- _What to work on_:
Reproduce word for word the line holding "Background colour change" and all lines after it in the data, through the end, leaving out pictures.
*** Opening of Available records ***
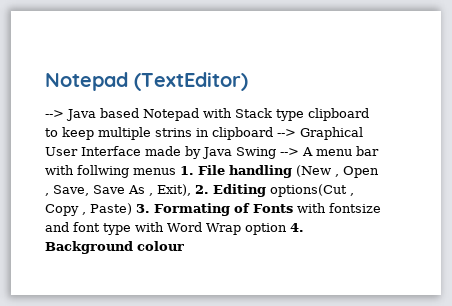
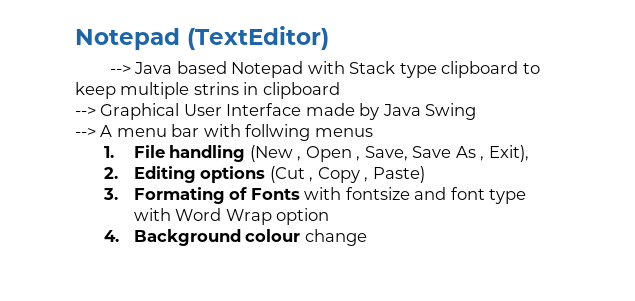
- --> Java based Notepad with Stack type clipboard to keep multiple strins in clipboard --> Graphical User Interface made by Java Swing --> A menu bar with follwing menus 1. File handling (New , Open , Save, Save As , Exit), 2. Editing options(Cut , Copy , Paste) 3. Formating of Fonts with fontsize and font type with Word Wrap option 4. Background colour
+ --> Java based Notepad with Stack type clipboard to keep multiple strins in clipboard
+ --> Graphical User Interface made by Java Swing
+ --> A menu bar with follwing menus
+ 1. File handling (New , Open , Save, Save As , Exit),
+ 2. Editing options (Cut , Copy , Paste)
+ 3. Formating of Fonts with fontsize and font type with Word Wrap option
+ 4. Background colour change

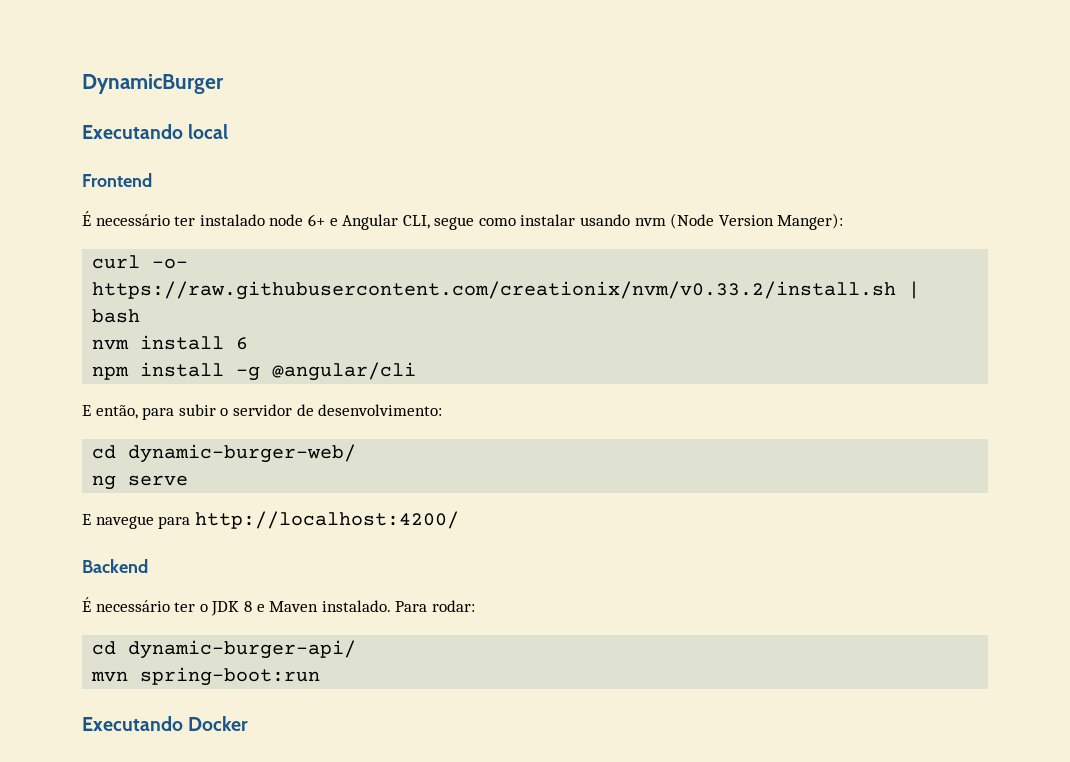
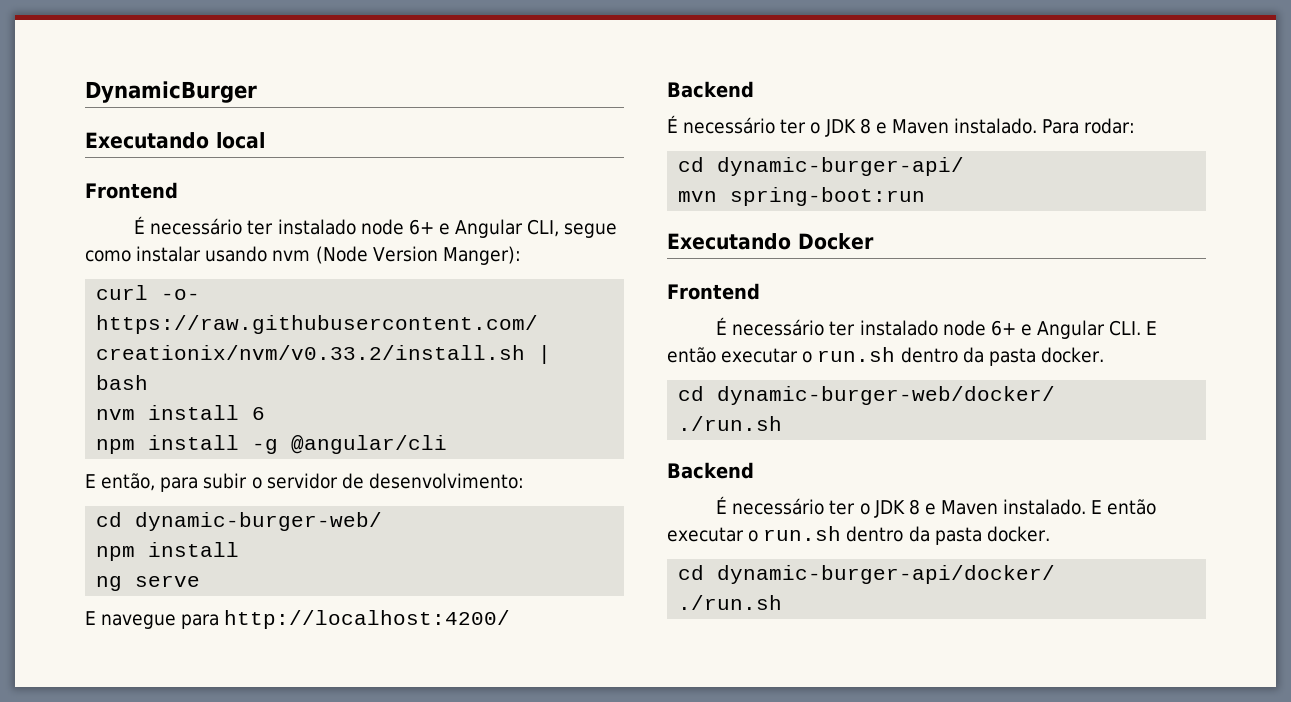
  cd dynamic-burger-web/
+ npm install
  Executando Docker
+ Frontend
+ É necessário ter instalado node 6+ e Angular CLI. E então executar o run.sh dentro da pasta docker.
+ cd dynamic-burger-web/docker/
+ ./run.sh
+ Backend
+ É necessário ter o JDK 8 e Maven instalado. E então executar o run.sh dentro da pasta docker.
+ cd dynamic-burger-api/docker/
+ ./run.sh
*** Close of Available records ***
- _Output for this task_:
+ 4. Background colour change

  cd dynamic-burger-web/
+ npm install
  Executando Docker
+ Frontend
+ É necessário ter instalado node 6+ e Angular CLI. E então executar o run.sh dentro da pasta docker.
+ cd dynamic-burger-web/docker/
+ ./run.sh
+ Backend
+ É necessário ter o JDK 8 e Maven instalado. E então executar o run.sh dentro da pasta docker.
+ cd dynamic-burger-api/docker/
+ ./run.sh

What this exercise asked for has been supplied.